◆ What is expected
Only lines containing the string "dept" belong in the answer; find them in the records and copy them.

◆ Material for the task

________________________________________

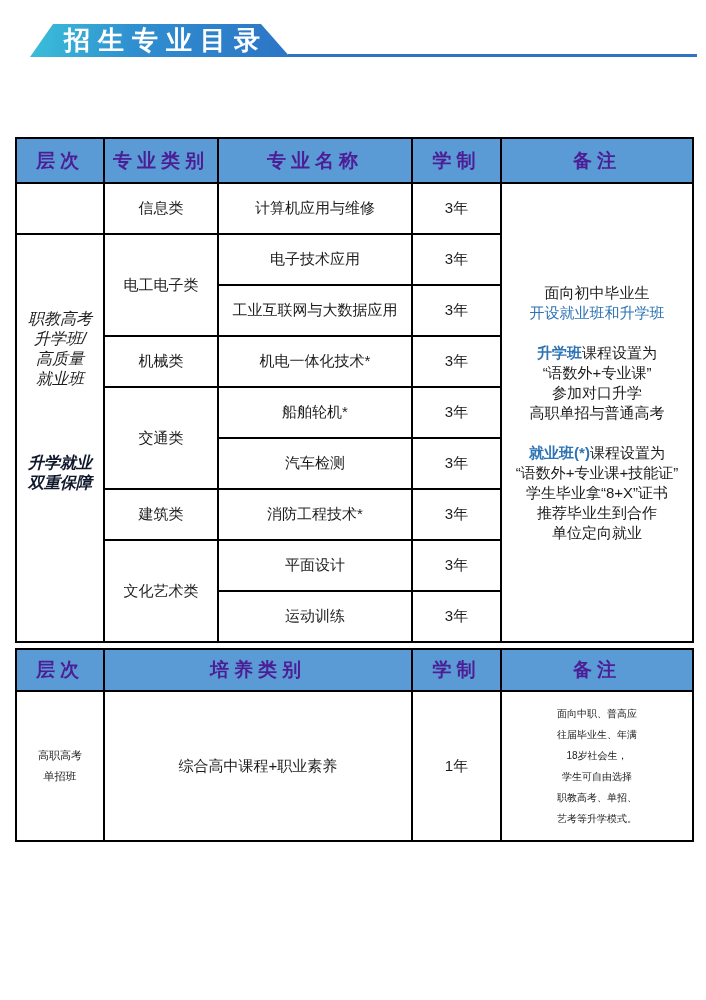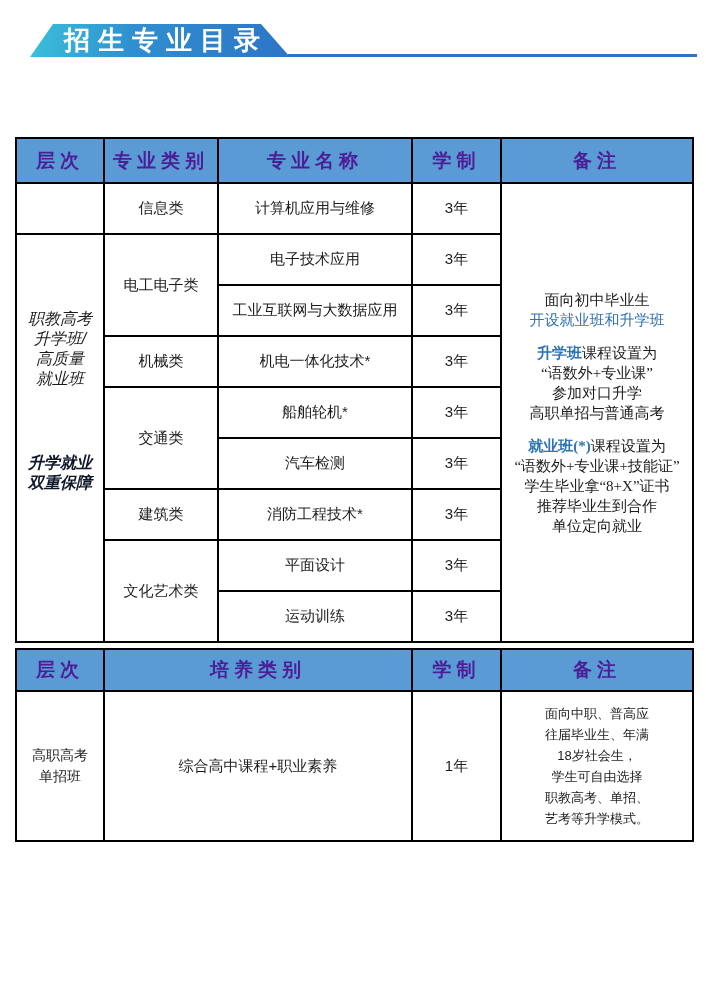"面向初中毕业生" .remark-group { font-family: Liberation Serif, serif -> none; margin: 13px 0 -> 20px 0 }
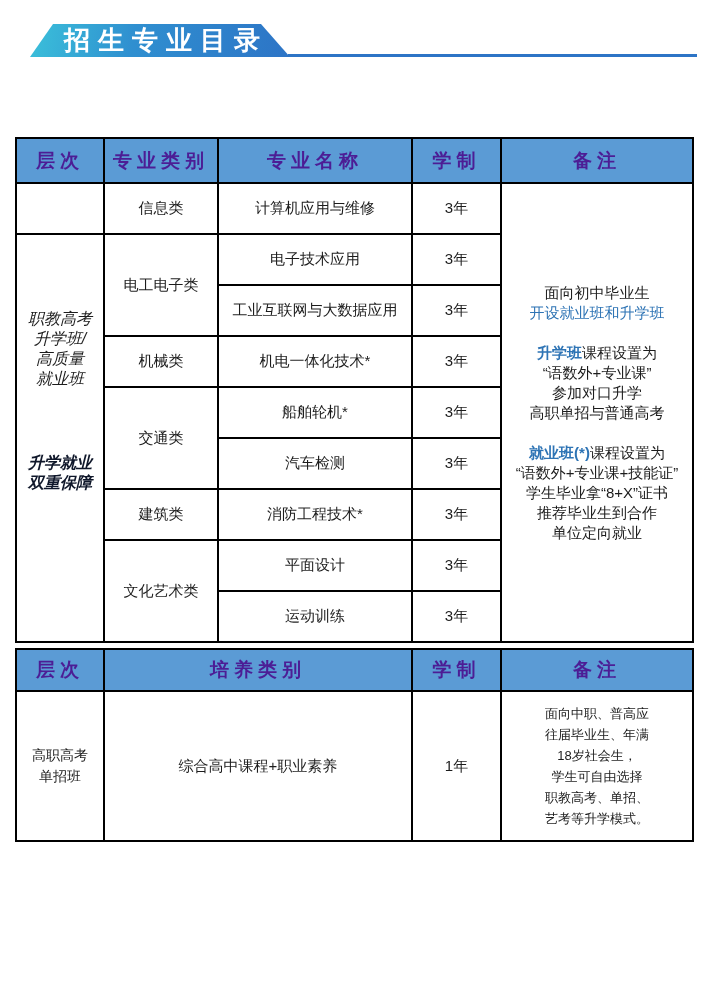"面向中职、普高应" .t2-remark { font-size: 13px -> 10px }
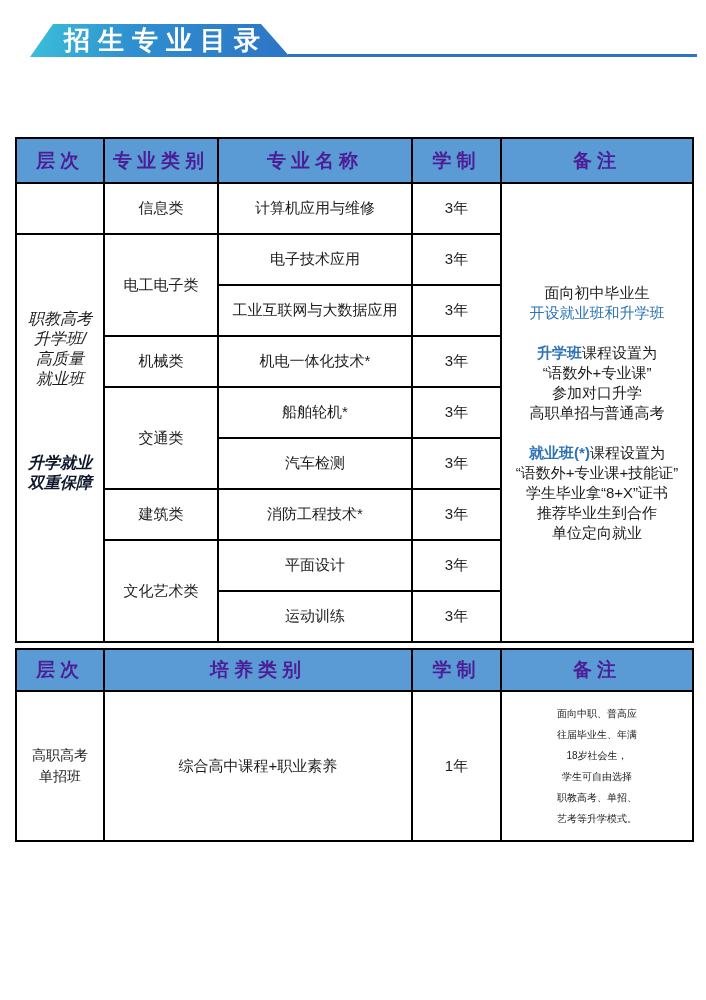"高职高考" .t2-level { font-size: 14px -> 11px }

________________________________________

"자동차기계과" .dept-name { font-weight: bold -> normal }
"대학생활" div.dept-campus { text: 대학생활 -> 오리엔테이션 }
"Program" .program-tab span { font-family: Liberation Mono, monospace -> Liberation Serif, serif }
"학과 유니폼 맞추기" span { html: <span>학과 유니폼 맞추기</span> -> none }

________________________________________

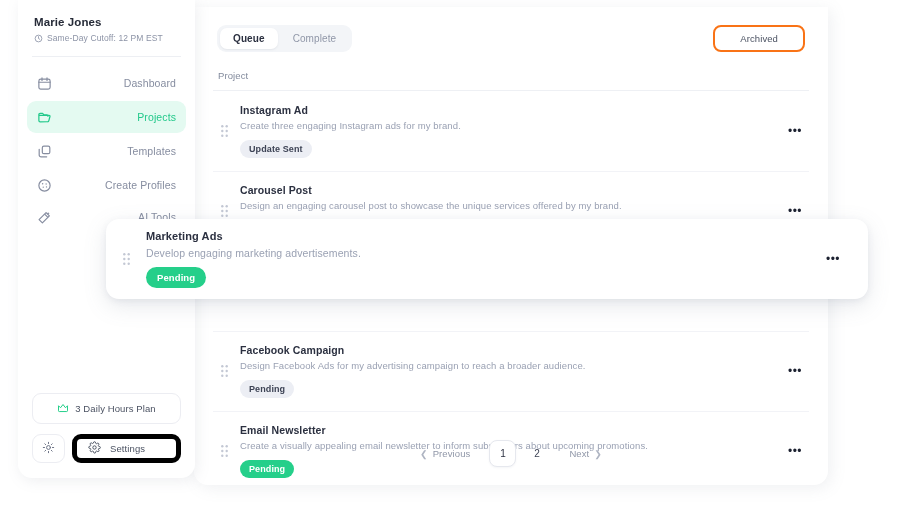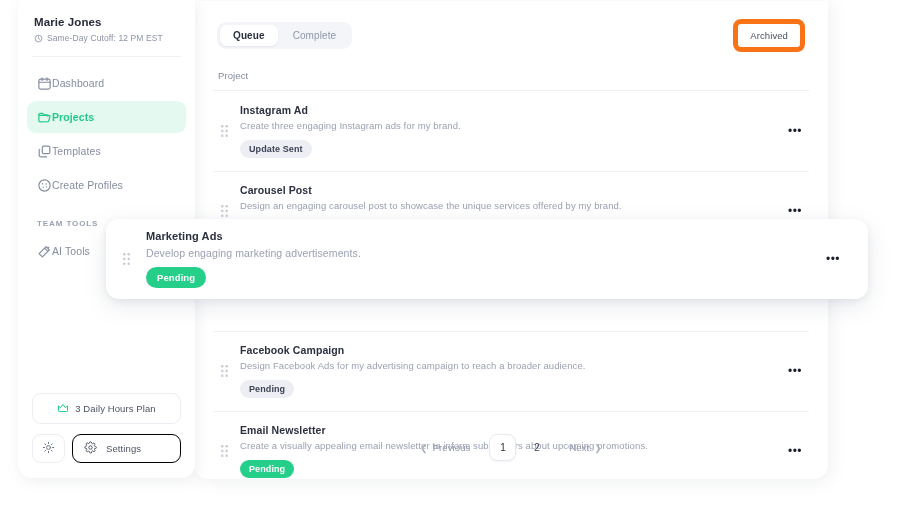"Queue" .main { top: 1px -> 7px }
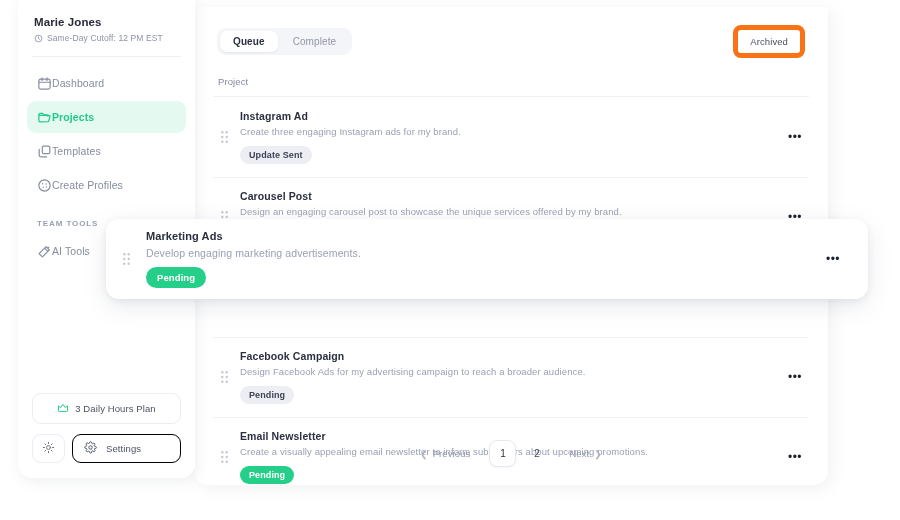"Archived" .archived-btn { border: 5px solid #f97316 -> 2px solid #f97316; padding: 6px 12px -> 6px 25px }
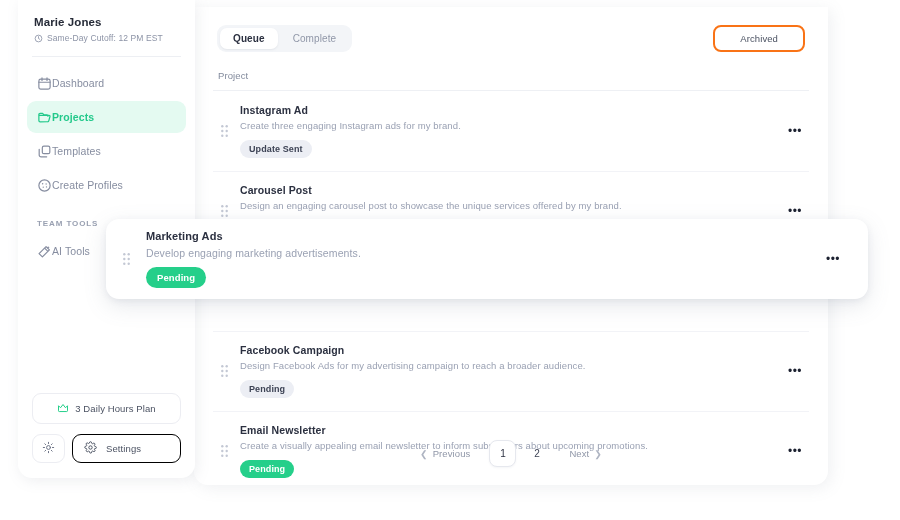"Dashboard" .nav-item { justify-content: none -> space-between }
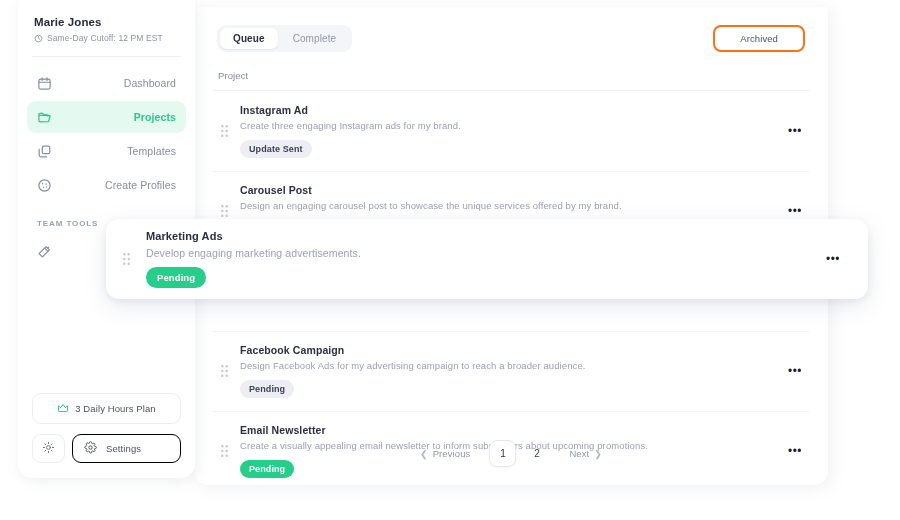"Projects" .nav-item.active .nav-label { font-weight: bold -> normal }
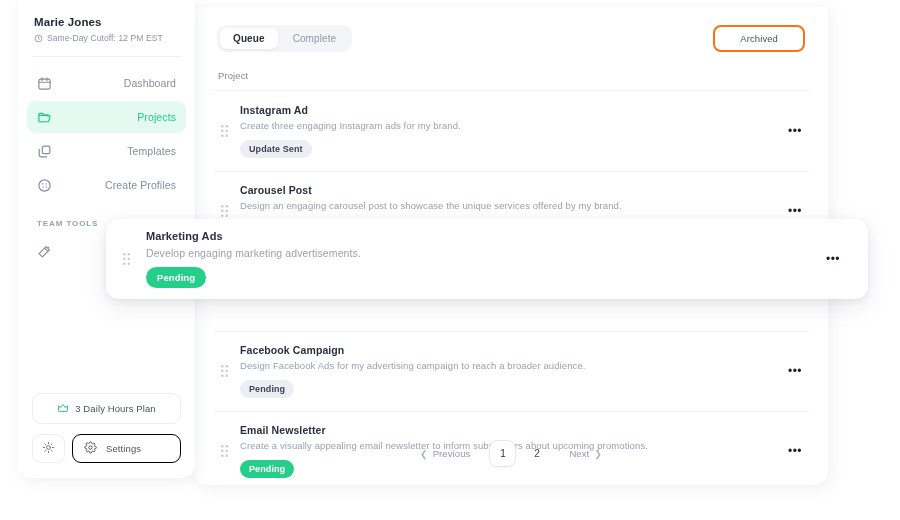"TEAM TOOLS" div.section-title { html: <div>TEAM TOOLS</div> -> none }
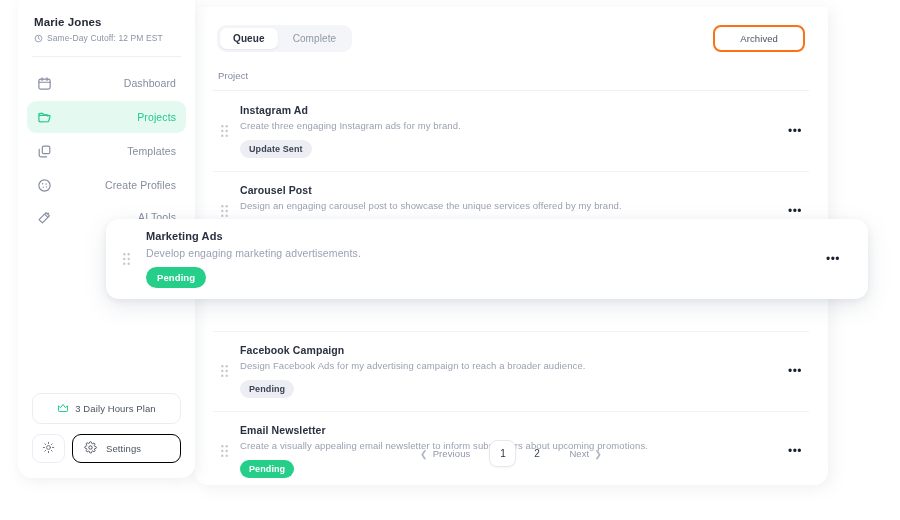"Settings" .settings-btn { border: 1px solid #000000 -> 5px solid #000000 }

________________________________________

◆ Task output
"자동차기계과" .dept-name { font-weight: bold -> normal }
"대학생활" div.dept-campus { text: 대학생활 -> 오리엔테이션 }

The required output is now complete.